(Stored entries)
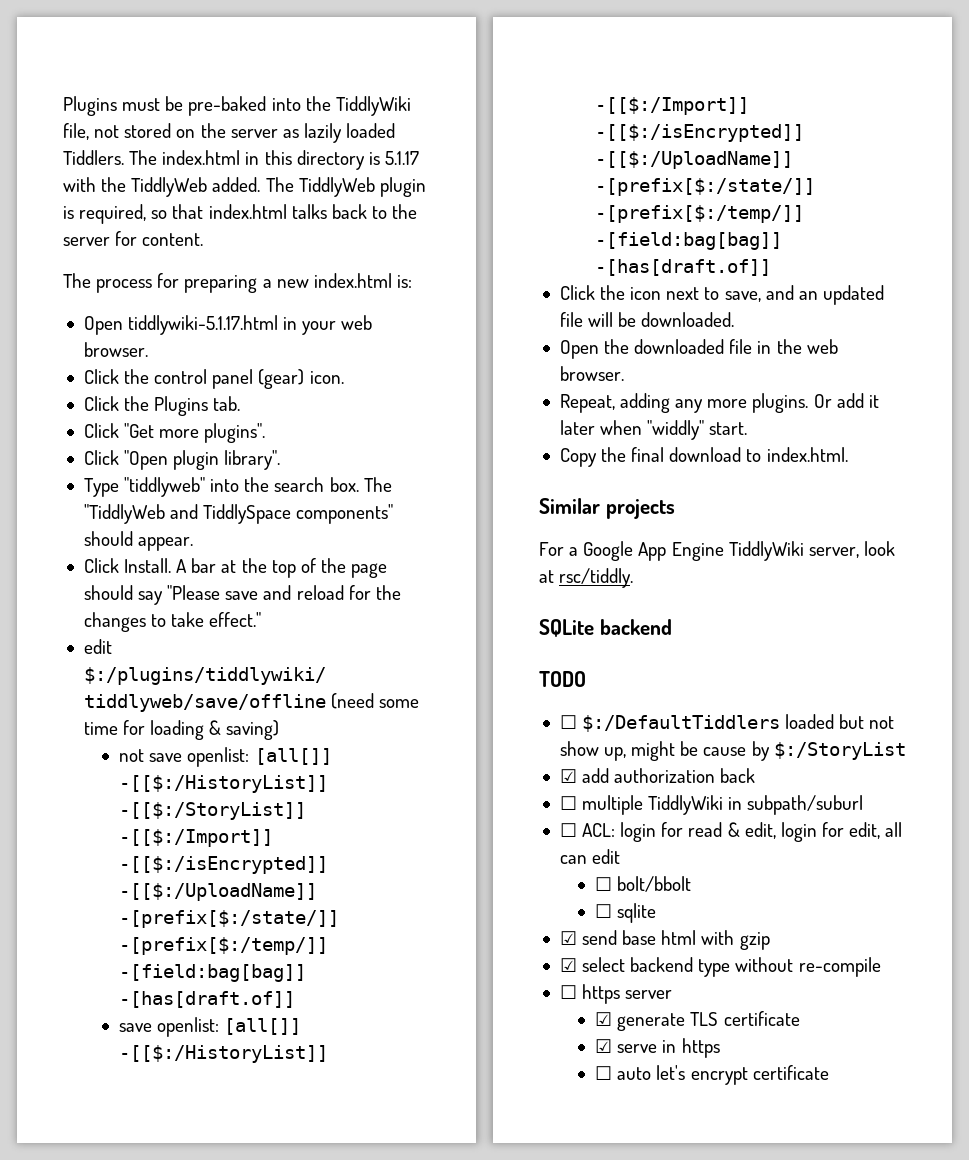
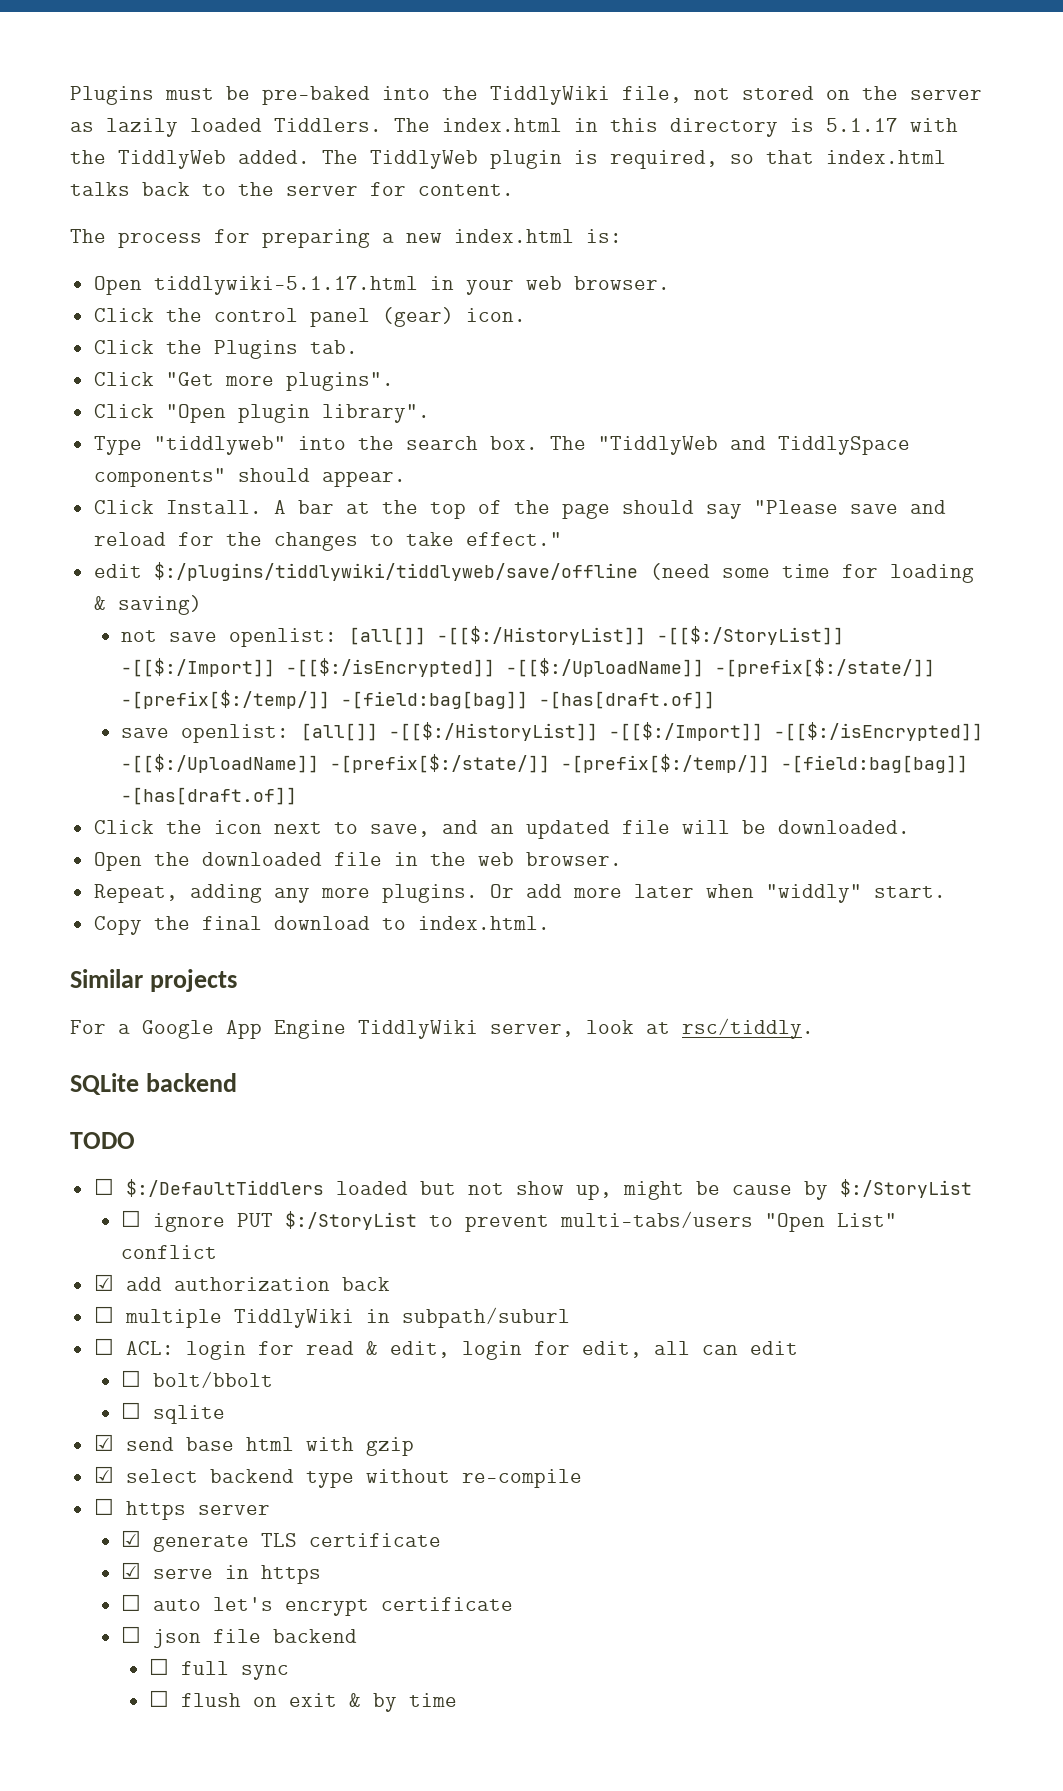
[868,395,879,408] it -> [572,888,622,898] more
(906, 751) none -> [121,1210,898,1232] [121,1245,218,1259] // ☐ ignore PUT $:/StoryList to prevent multi-tabs/users "Open List" conflict
(829, 1072) none -> [121,1626,358,1648] [149,1658,290,1680] [149,1690,458,1712] // ☐ json file backend // ☐ full sync // ☐ flush on exit & by time

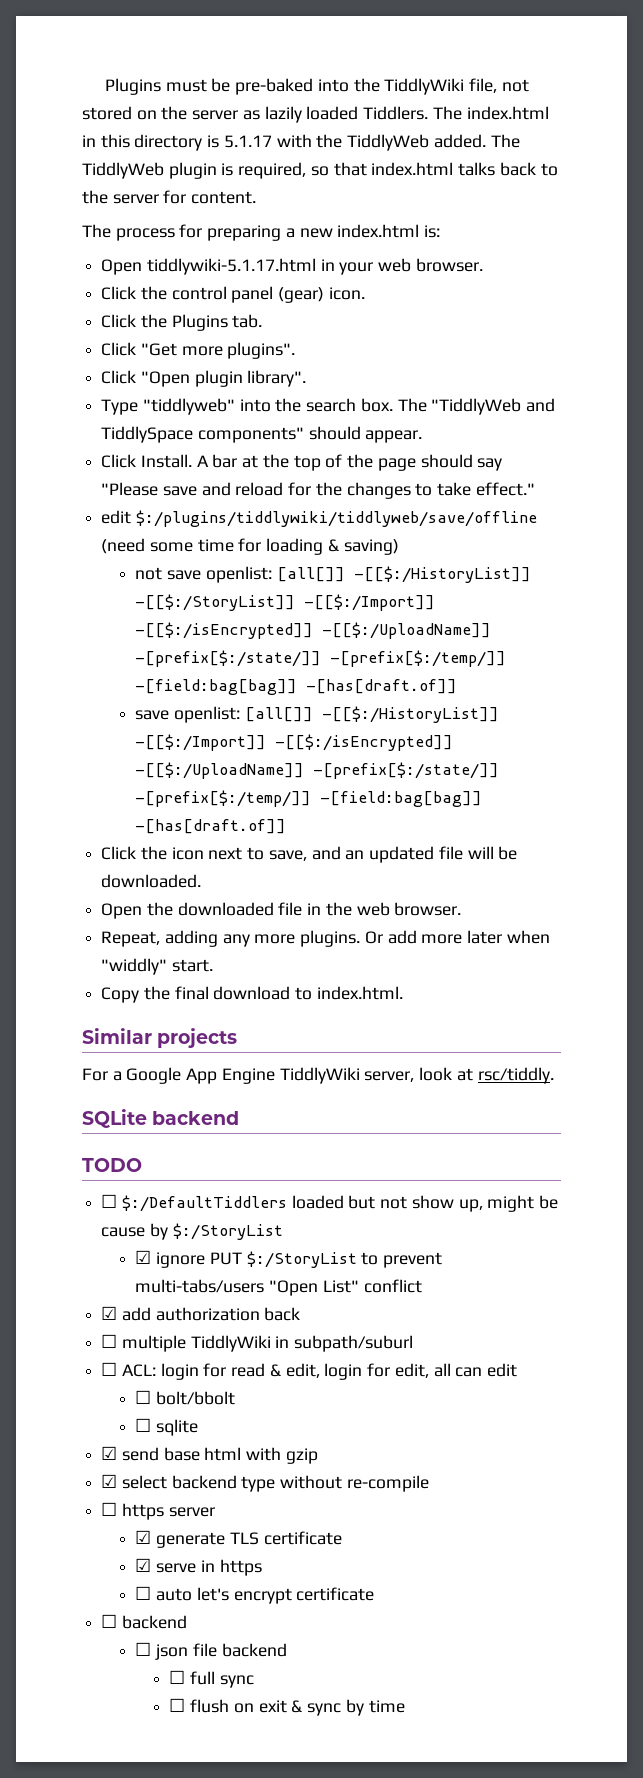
[121,1210,142,1227] ☐ -> [135,1250,152,1264] ☑
(514, 1604) none -> [101,1614,187,1629] // ☐ backend
(362, 1700) none -> [307,1703,342,1716] sync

■ Exercise ■
Exactly as given, transcribe every line of the data, but not its images.

■ Reply to the task ■
[868,395,879,408] it -> [572,888,622,898] more
(906, 751) none -> [121,1210,898,1232] [121,1245,218,1259] // ☐ ignore PUT $:/StoryList to prevent multi-tabs/users "Open List" conflict
(829, 1072) none -> [121,1626,358,1648] [149,1658,290,1680] [149,1690,458,1712] // ☐ json file backend // ☐ full sync // ☐ flush on exit & by time

[121,1210,142,1227] ☐ -> [135,1250,152,1264] ☑
(514, 1604) none -> [101,1614,187,1629] // ☐ backend
(362, 1700) none -> [307,1703,342,1716] sync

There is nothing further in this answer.